Vous évoquez également la question de “l’imaginaire social”.
Je m’appuie beaucoup sur la théorie de l’imaginaire social de Marx et cette idée, en gros, que les spectres du passé et des morts pèsent sur le présent et en galvanisent les acteur·rices. Quand on voit effectivement des références à 1848, à 1871, à 1968, à 1995 ou à 2006, il y a tout un imaginaire historique qui nourrit les actions d’aujourd’hui. Il ne s’agit pas que de célébrations des grandes luttes des vaincu·es – on a pu lire sur les murs “Fuck 68” ; mais cela participe à ce que je nomme un désir de réaffiliation historique dans un temps libérateur qui n’est pas celui de l’espèce de présentisme dans lequel nous sommes englués. A cet imaginaire historique s’articule ce que l’on pourrait nommer un imaginaire insurrectionnaliste d’aujourd’hui. Il est à l’œuvre autour des mouvances parties prenantes du cortège de tête et des Black Blocs, des ZAD, de la nouvelle génération des sites indépendants. A l’évidence, cet imaginaire nourrit les aspirations des nouvelles générations en premier lieu, mais aussi des générations plus anciennes, repolitisées par les événements. Cette dimension de l’imaginaire est centrale pour comprendre ce qui se joue dans l’expérience sensible de ceux et celles qui ne sont pas seulement contre ce monde mais pour un autre monde, et ainsi d’envisager la “possibilité de possibles”…

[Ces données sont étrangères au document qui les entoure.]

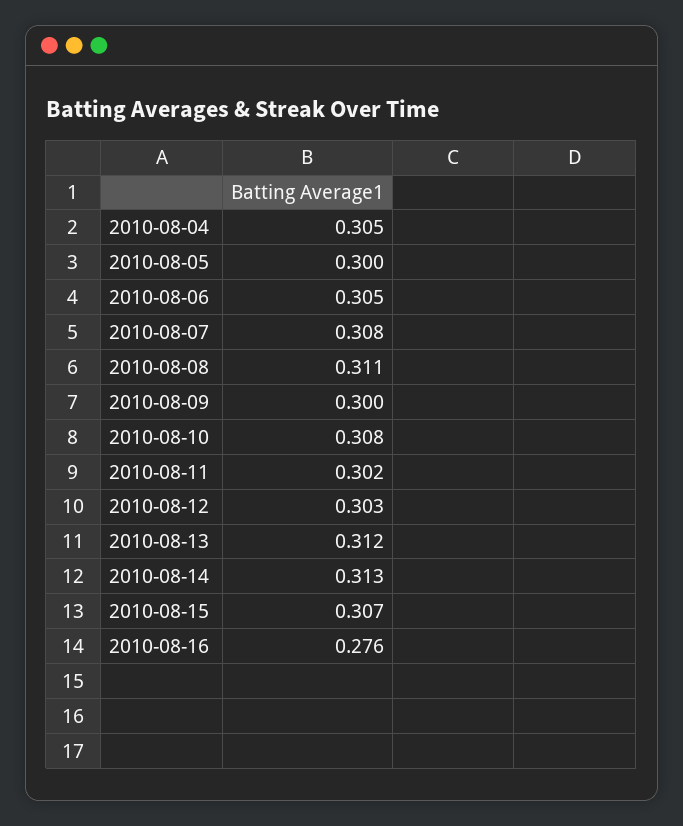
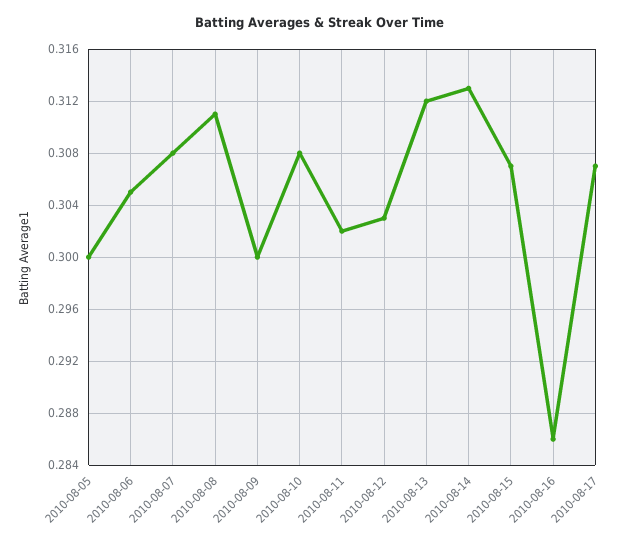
2010-08-04: 0.305 -> none
2010-08-16: 0.276 -> 0.286
2010-08-17: none -> 0.307

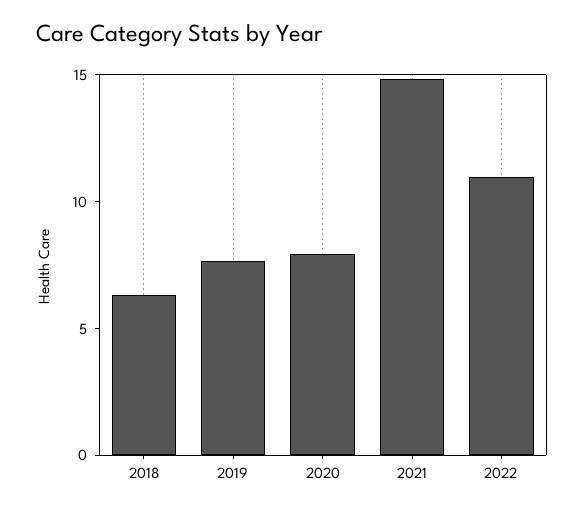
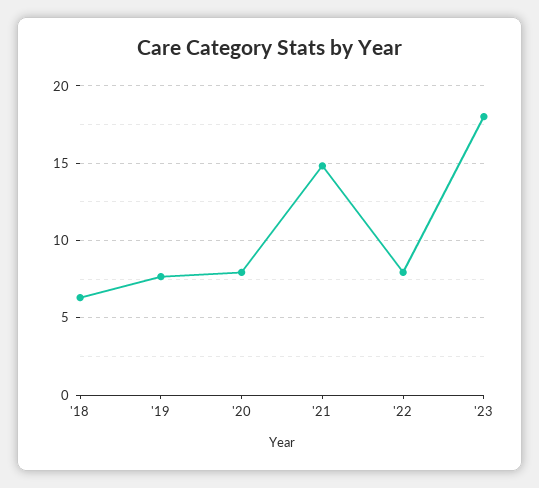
2022: 11 -> 8
'23: none -> 18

La rage est, d’après vous, le trait d’union entre des mouvements aussi divers que les Gilets jaunes, les émeutes dans les quartiers populaires ou encore les nombreuses manifestations et initiatives contre la paupérisation de toutes et tous qui ne cessent d’éclore depuis 2016. Il est important selon vous de considérer cette rage dans sa “dimension politique”. Pourquoi ?

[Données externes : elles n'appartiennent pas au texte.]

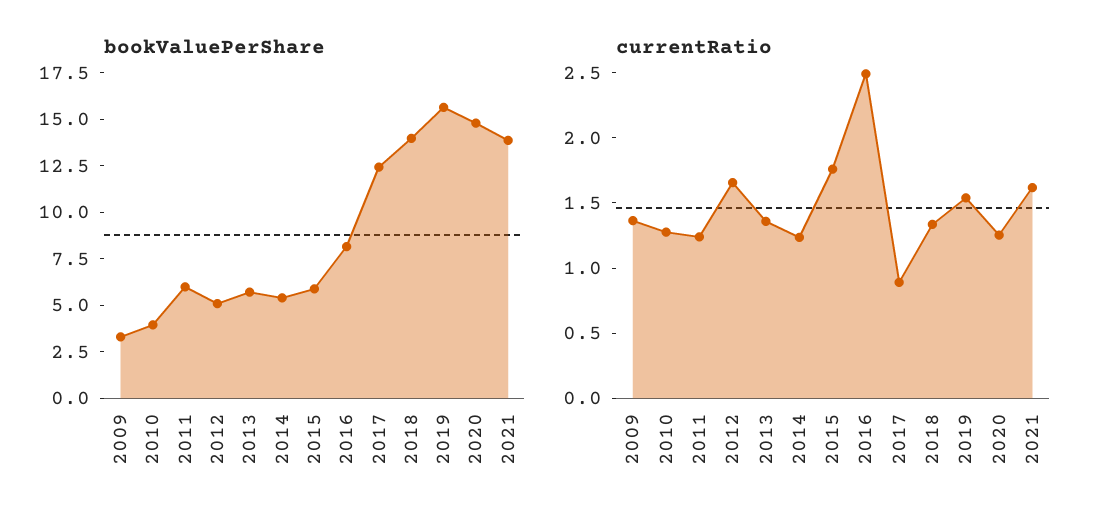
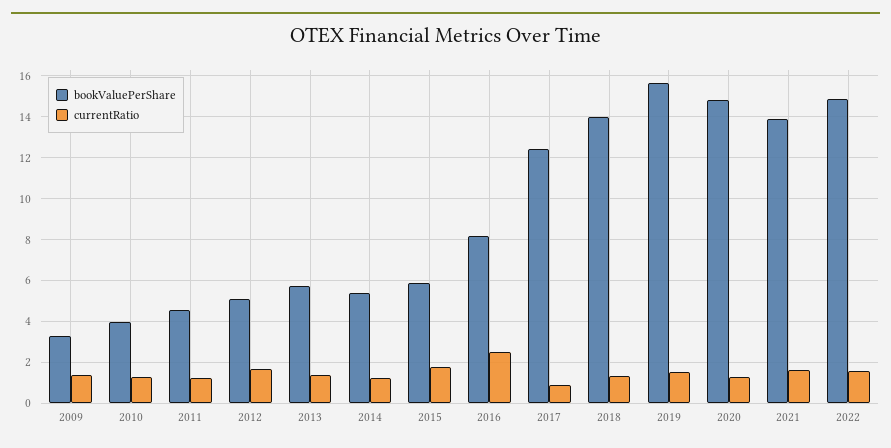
bookValuePerShare, 2011: 6 -> 4.5
bookValuePerShare, 2022: none -> 15
currentRatio, 2022: none -> 1.5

La rage est en effet le fil que j’essaie de suivre pour retracer cette histoire politique invisible de la contestation. La rage n’est pas simplement le nihilisme, le no-future, l’absence de conflit social. La rage est une expérience qui me semble importante à historiciser en la considérant comme un moteur de l’action et comme l’expression privilégiée de la sensibilité politique contemporaine. Dans son caractère diffus, inorganisé, elle échappe à ce qui est structuré et structurable par des organisations, qui sont mortifères de ce point de vue. Dans la rage, la colère, mais aussi la joie, tous ces affects, il y a un désir de “sur-vie” : une vie qui ne cesse d’être brisée par la machine médiatico-politique néolibérale autoritaire ou confinée par la pandémie… Plutôt que de considérer cette émotion collective par défaut, elle dit plus qu’une autre le moment présent. De plus, elle fait avancer les choses, dans les quartiers comme dans les mouvements sociaux. La rage, c’est comme l’émeute : elle a le bénéfice de clarifier la situation.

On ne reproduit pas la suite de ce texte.